New Day Dawn was invited to Nashville to record their next album with session professionals. When Botti posted the exciting news on Facebook—with a photo of herself in full rock-and-roll regalia—her boss wasn’t thrilled, asking, “Is this a midlife crisis?” Eventually the only thing the two could agree on was that it would be better for Botti to move on.
Determined not to hide her passions, on her first interview with the general counsel of AMC Networks, Botti said to her potential boss, “I just want you to know I’m a rock-and-roller, I’m in a band, I have a tattoo.” His response? “That’s awesome! I’ve seen Bruce Springsteen in concert more than 50 times!” Botti’s new boss encouraged her to continue music. “That’s what makes you a great entertainment lawyer,” he told her. “You understand creative people.”
How does an attorney become a rock star? “I put in hair extensions, tons of makeup, sky-high heels, and cinch my corset,” Botti says. “Then when I get to the office, I do the opposite.”
“I always told her she should dress up as a lawyer, then go onstage and rip it off and become a rocker,” Szczecina says. “But more than what she looks like, what people really react to is her voice. When she starts to sing, she’s just got this big, powerful, sultry, sexy, and strong voice.” Along with Pat Benatar, Botti counts Ann Wilson of Heart, Led Zeppelin’s Robert Plant, and Tool frontman Maynard James Keenan as influences. “She blows me away,” says Szczecina.
New Day Dawn—with PJ Angeloni then on guitar, Elo Hernandez on bass, and Szczecina on drums—road-tripped to festivals like SXSW and Rocklahoma and opened for big acts like Three Doors Down, Saving Abel, and Lita Ford. Over the years, some of the band members have changed, but Botti and Szczecina always served as the constant. “We were in a good place,” he says.

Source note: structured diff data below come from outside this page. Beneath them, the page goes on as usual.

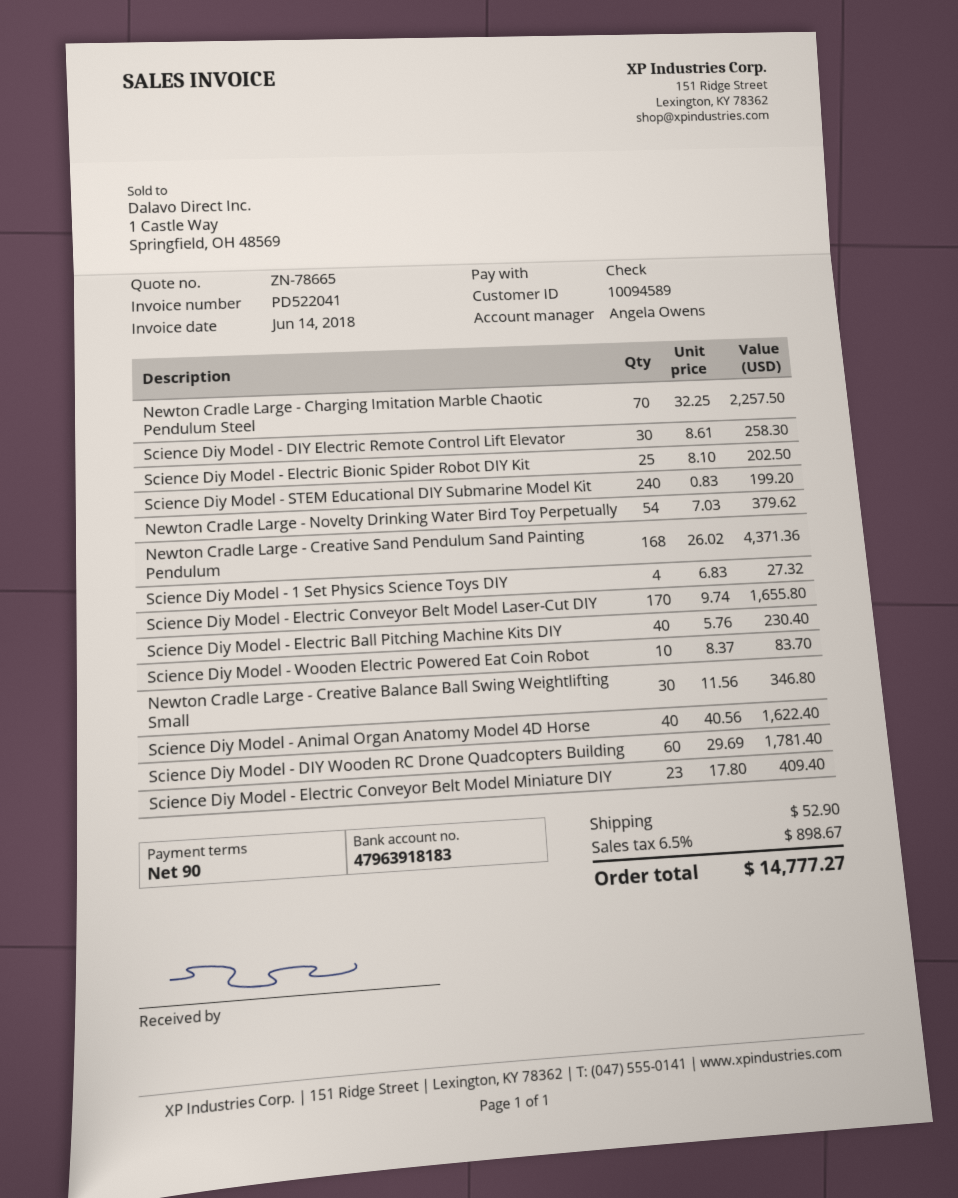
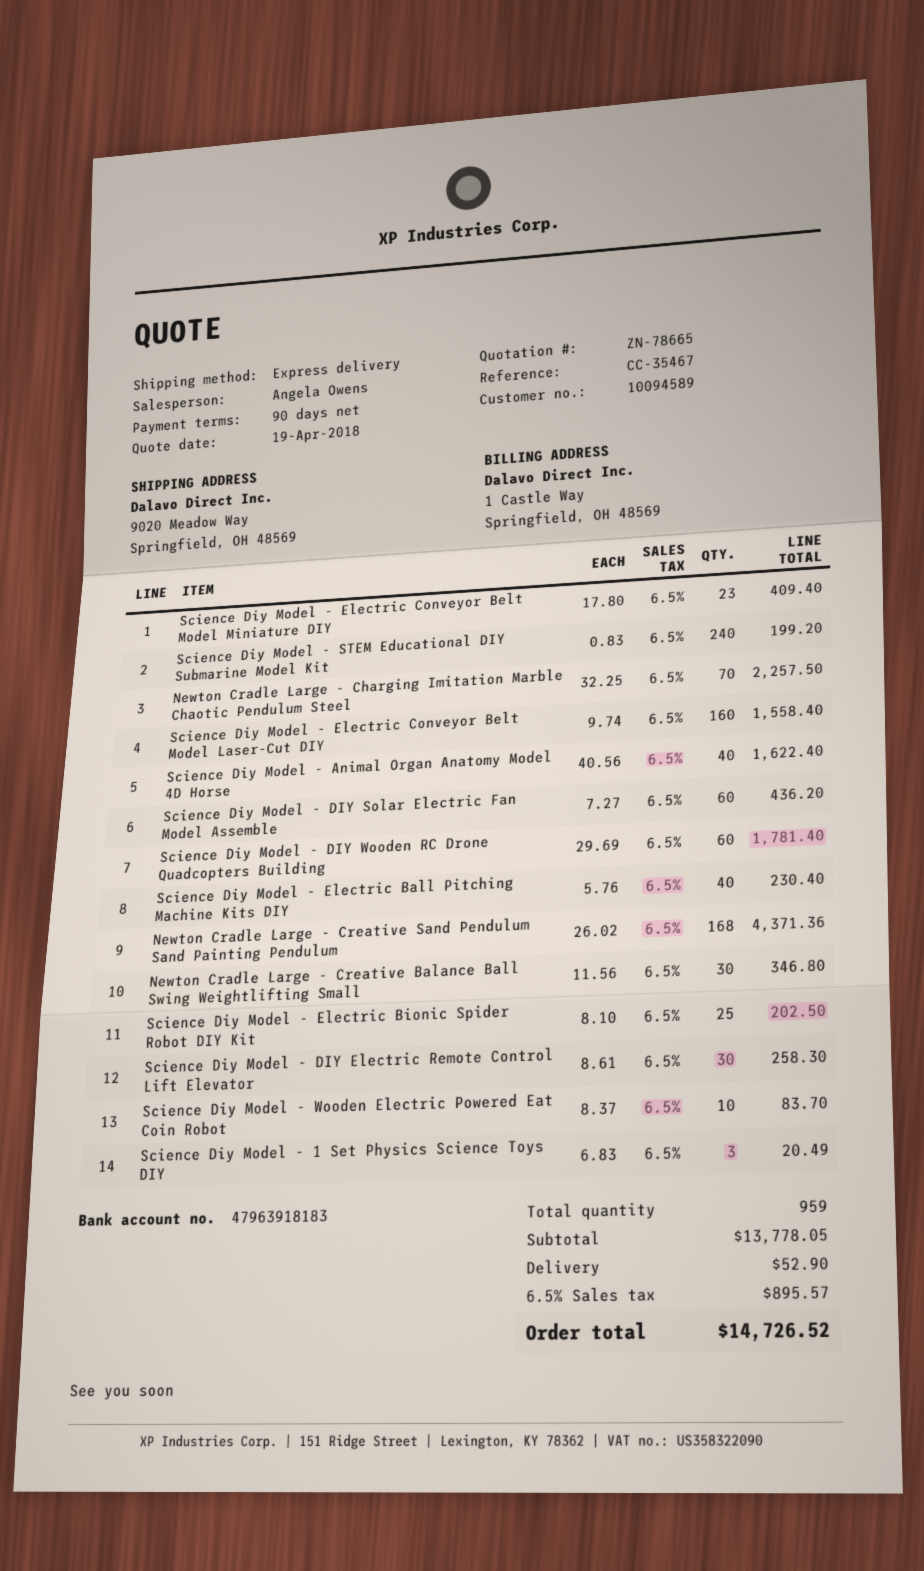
Newton Cradle Large - Novelty Drinking Water Bird Toy Perpetually: 54 x 7.03 = 379.62 -> none
Science Diy Model - 1 Set Physics Science Toys DIY: 4 x 6.83 = 27.32 -> 3 x 6.83 = 20.49
Science Diy Model - Electric Conveyor Belt Model Laser-Cut DIY: 170 x 9.74 = 1655.80 -> 160 x 9.74 = 1558.40
Science Diy Model - DIY Solar Electric Fan Model Assemble: none -> 60 x 7.27 = 436.20
tax: 6.5% = 898.67 -> 6.5% = 895.57
total: 14777.27 -> 14726.52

Their last show was January 2020, right before COVID hit and music venues shut down. When rock stepped out of the spotlight, law again took center stage. The quarantine accelerated the launch of AMC+, the company’s premium streaming service. “We went from producing two to three shows a year to now having over 20 shows in production,” Botti says. “So the responsibilities of my job have ballooned. But it’s also what gave me a promotion.”
Today, Botti feeds her musical side with outdoor acoustic performances playing 1980s covers with Szczecina and a neighbor, as The ReVinyls. She’s writing a fundraiser musical for her church and thinking about how to reboot New Day Dawn. “I want to bring more happy energy into the world with my songs. I want to make people smile, I want to make people dance!”
She won’t give up her day job—or her gigs at night. “I have friends in rock bands who became famous, but records don’t sell anymore, so they have to stay on the road to make money, touring 200 to 300 days a year,” she says, descending the staircase from the third-floor rehearsal space, past concert posters, past the second-floor bedrooms, to the front hall leading to the quiet street. “They’re tired, and they’re missing seeing their kids grow up. And they say they’re envious of me because I’m still onstage, just not 200 days a year.
“I never really thought of it that way,” Botti continues. “When I was younger, I was envious of them. But now I think it all worked out. Had the band not broken up after we got played on K-Rock, Walker wouldn’t have been born, and I can’t imagine my life without my son. All the pieces came together.”